Hawaii’s COVID hospitalizations soar to their highest levels since January
HONOLULU (HawaiiNewsNow) - Amid an ongoing surge in new infections, overwhelmingly among the unvaccinated, COVID hospitalizations in Hawaii have risen to their highest levels since January.
As of Monday morning, 92 people with COVID were being treated at facilities across the state.
Of those patients, 89 were unvaccinated, health officials said.
“We went from about 600 active cases about three weeks ago to 2,000,” said Lt. Gov. Josh Green. “When you see that kind of surge in cases, hospitalizations follow.”
Monday also marked the 12th day in a row Hawaii’s COVID case count has been in the triple digits.
The number of admitted COVID patients jumped more than 30% over the weekend alone. Officials said there were 68 COVID patients hospitalized on Oahu, 15 on Maui and nine on Hawaii Island.
Green added, “Twenty people are in the intensive care unit.”
Hilton Raethel, the head of the Healthcare Association of Hawaii, said the demographic of people getting hardest hit by the virus has changed.
“These are not individuals who are 70 or 80 with multiple underlying conditions,” he said. “These are healthy adults who are being infected and hospitalized and overwhelmingly they are unvaccinated.”
He says with most COVID restrictions lifted, hospital bed space has again become a major concern.
“We are operating without COVID at a pretty full census and we are really maxing out a lot of our capacity,” Raethel said. “The COVID patients are on top of very full hospitals, which is really stressing our system.”
Green says he’s watching the numbers closely.
“If our hospitals begin to exceed capacity, to keep people alive, of course then I will always put health and survival first,” he said.
To prevent the return of more restrictions, Green urged businesses to take an active role in getting their employees vaccinated.
“Anything you can do for your workers to incentivize them to go get vaccinated will keep you open,” he said.
Green has proposed a program that would give people who get vaccinated a $50 restaurant or grocery card.
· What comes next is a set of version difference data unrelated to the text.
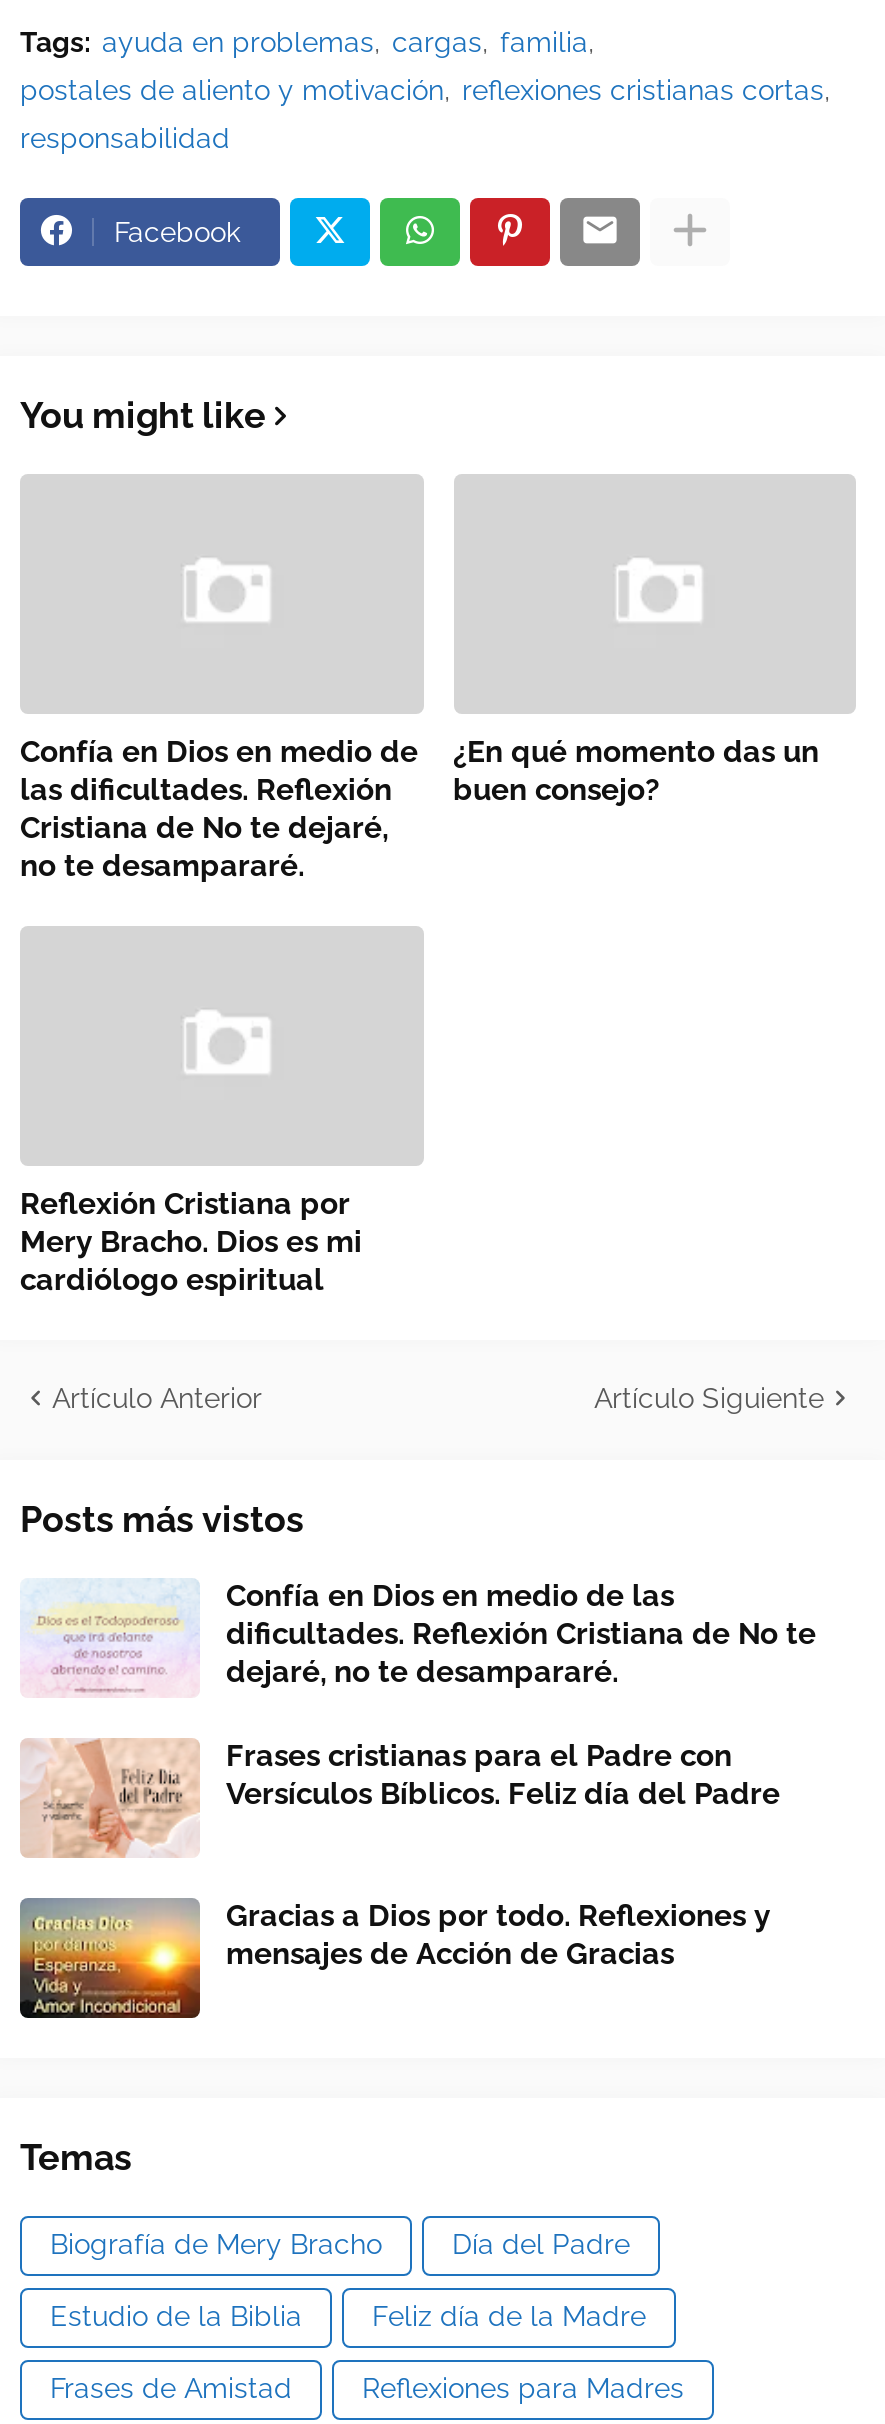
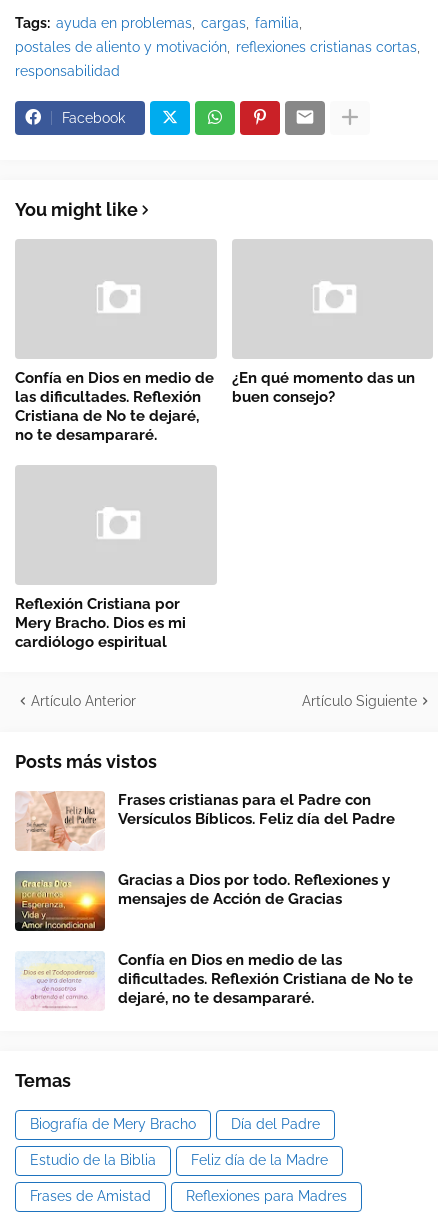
moved down: [image] | Confía en Dios en medio de las | dificultades. Reflexión Cristiana de No te | dejaré, no te desampararé.

moved up: [image] | Frases cristianas para el Padre con | Versículos Bíblicos. Feliz día del Padre | Gracias a Dios por todo. Reflexiones y | mensajes de Acción de Gracias
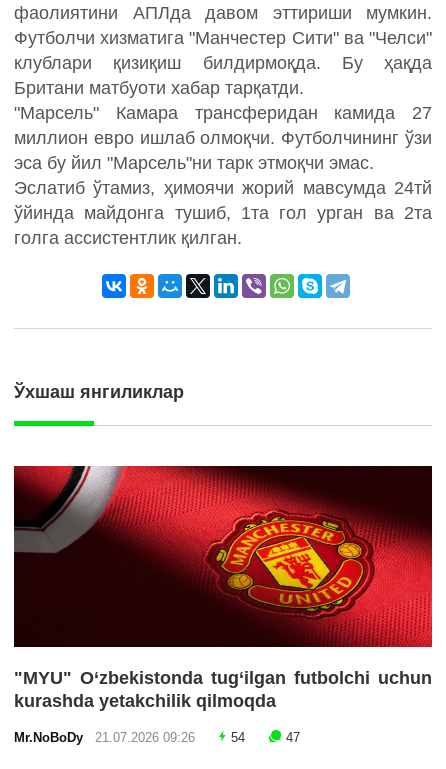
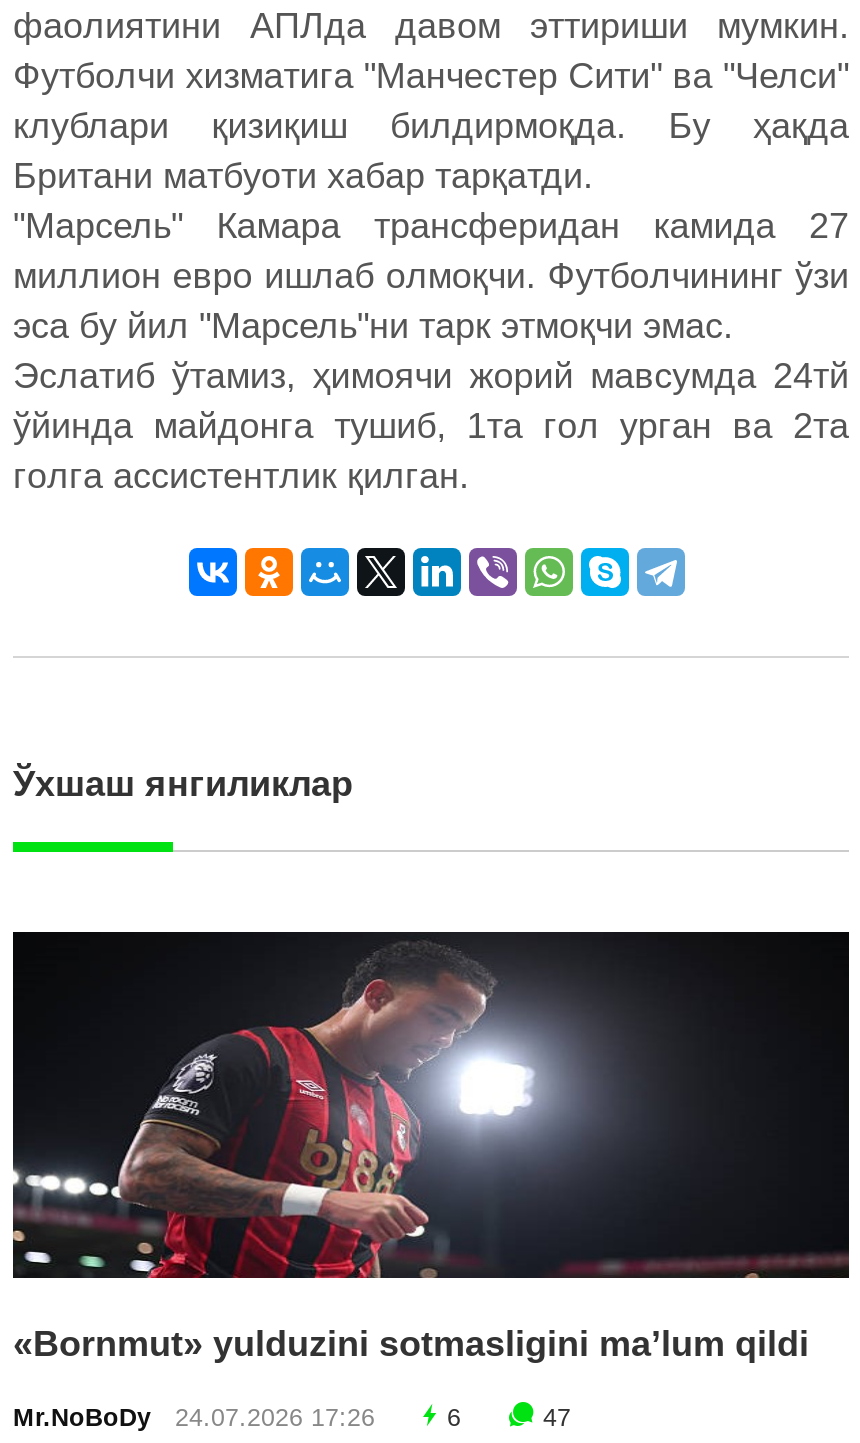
- [image]
- "MYU" O‘zbekistonda tug‘ilgan futbolchi uchun
- kurashda yetakchilik qilmoqda
+ [image]
+ «Bornmut» yulduzini sotmasligini ma’lum qildi

- Mr.NoBoDy 21.07.2026 09:26
- 54
+ Mr.NoBoDy 24.07.2026 17:26
+ 6
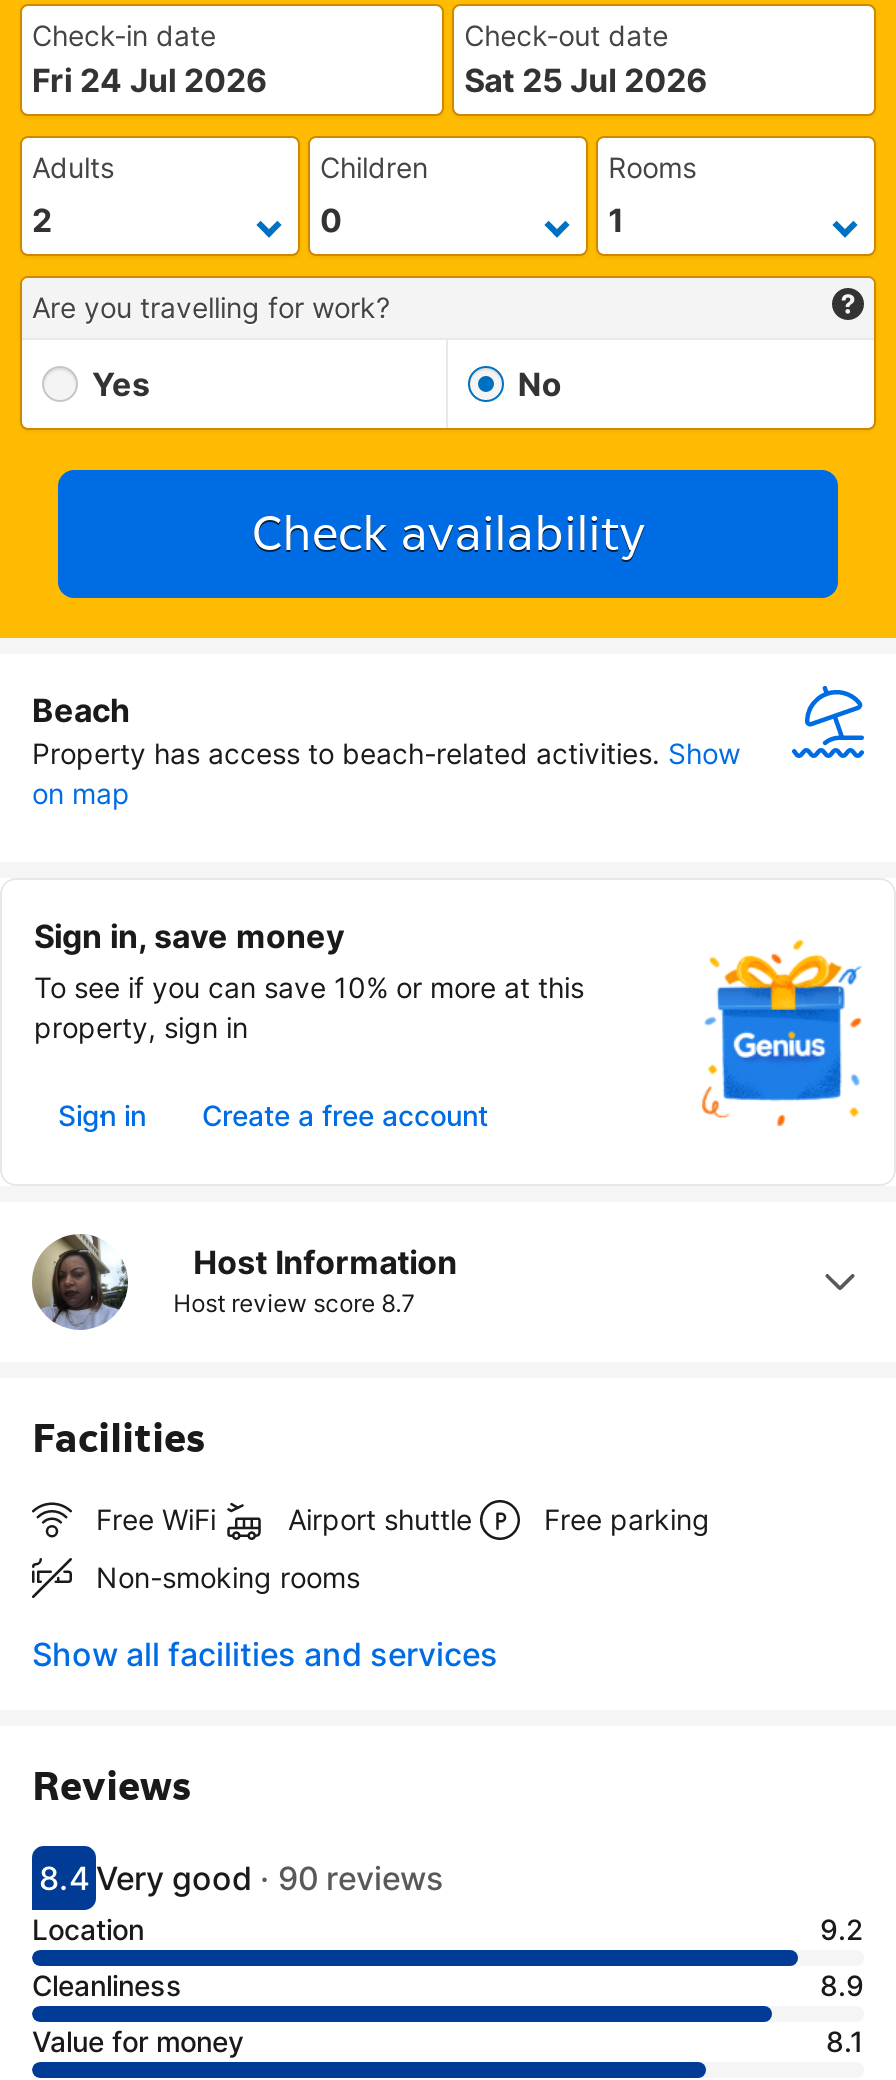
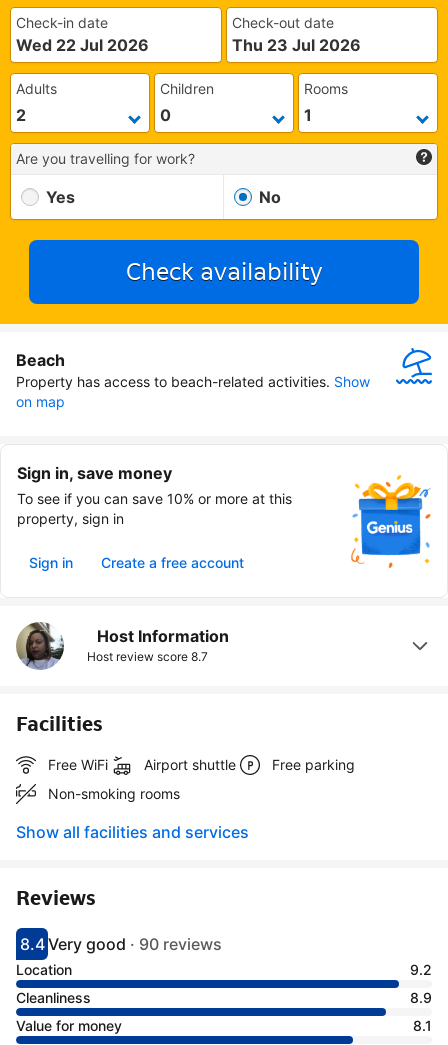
- Fri 24 Jul 2026
+ Wed 22 Jul 2026

- Sat 25 Jul 2026
+ Thu 23 Jul 2026
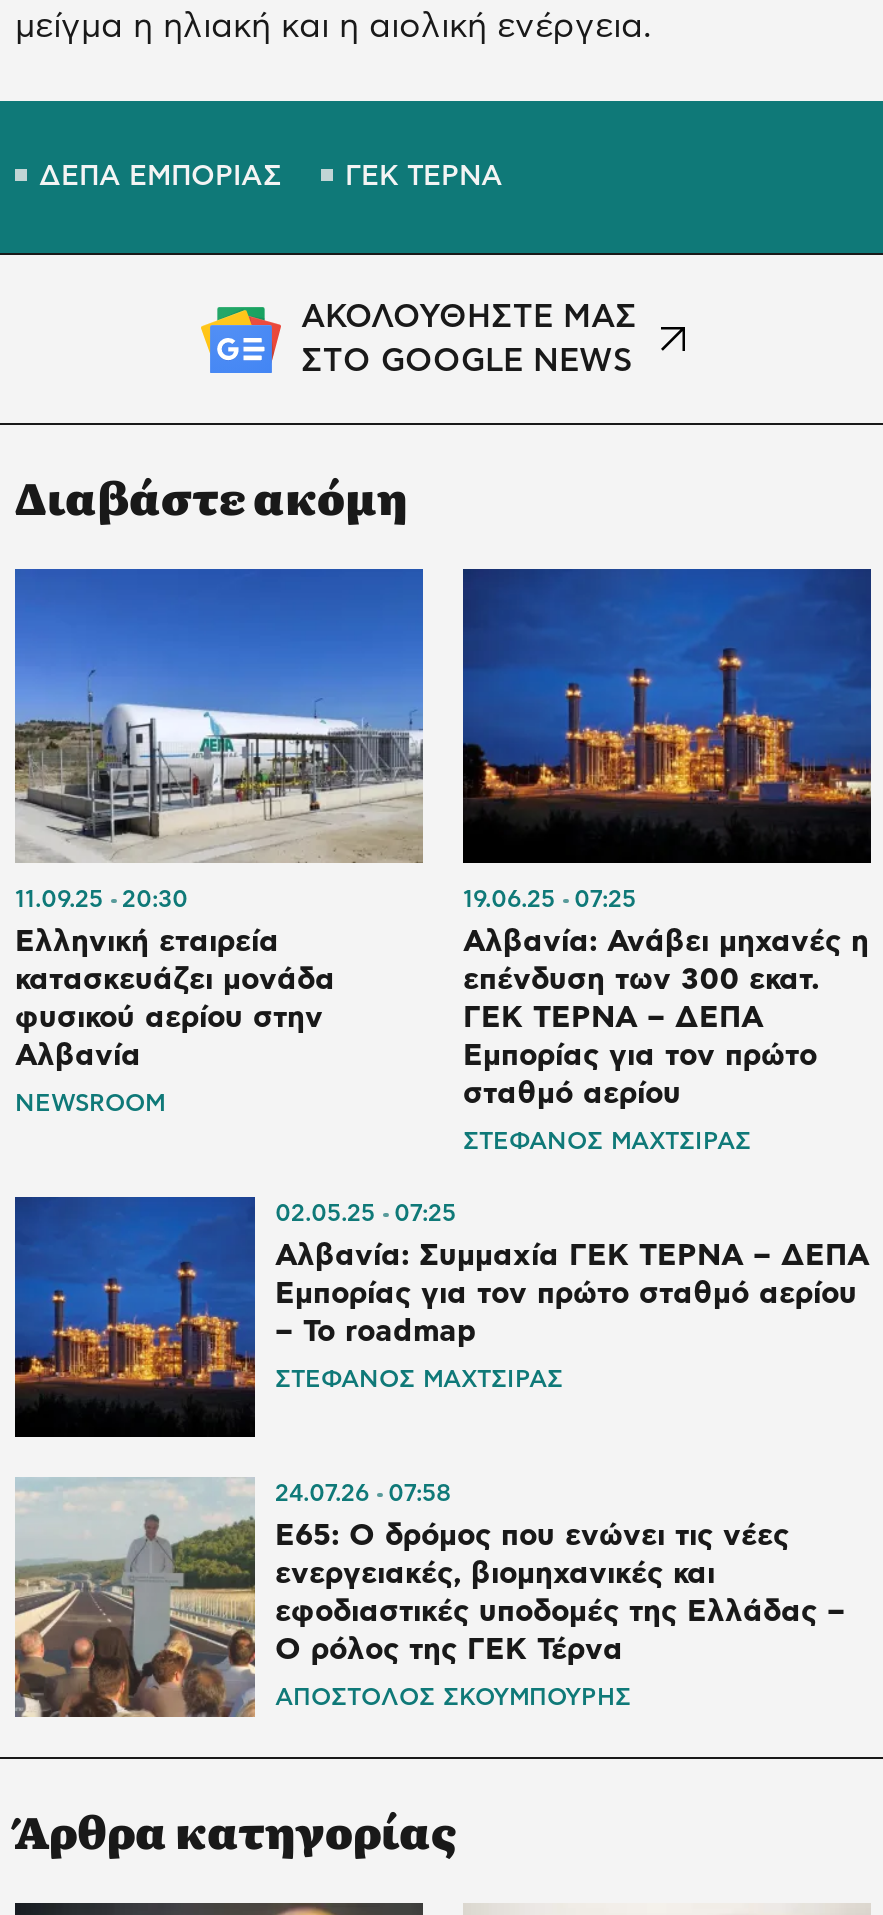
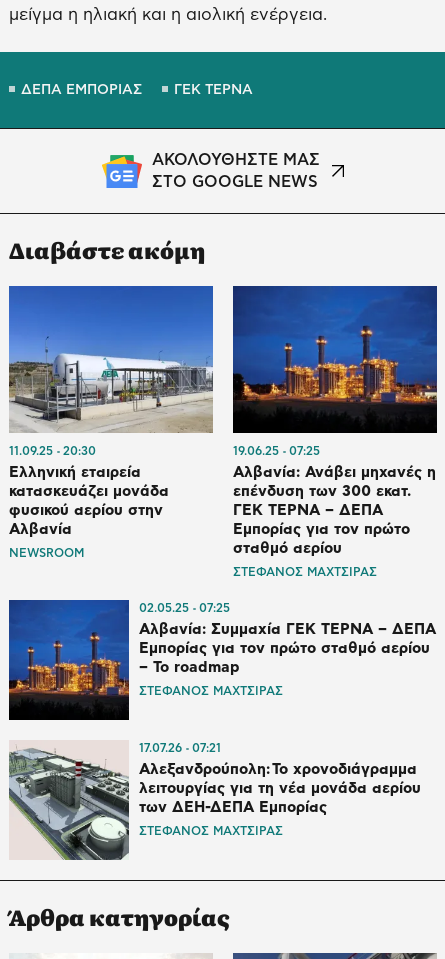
- [image]
- 24.07.26 07:58
+ [image]
+ 17.07.26 07:21

- Ε65: Ο δρόμος που ενώνει τις νέες
- ενεργειακές, βιομηχανικές και
- εφοδιαστικές υποδομές της Ελλάδας –
- Ο ρόλος της ΓΕΚ Τέρνα
+ Αλεξανδρούπολη: Το χρονοδιάγραμμα
+ λειτουργίας για τη νέα μονάδα αερίου
+ των ΔΕΗ-ΔΕΠΑ Εμπορίας

- ΑΠΟΣΤΟΛΟΣ ΣΚΟΥΜΠΟΥΡΗΣ
+ ΣΤΕΦΑΝΟΣ ΜΑΧΤΣΙΡΑΣ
Those who brought people to vaccination sites would also be compensated.
“If we were to do 140,000 individuals it would cost $14 million,” Green said.
“We’ll save hundreds of millions of dollars in lost revenue from people not being shut down from not having opportunities, from not having wages, for people being on unemployment.”
If hospital capacity gets stretched too thin, officials say elective surgeries could be one of the first things to be postponed.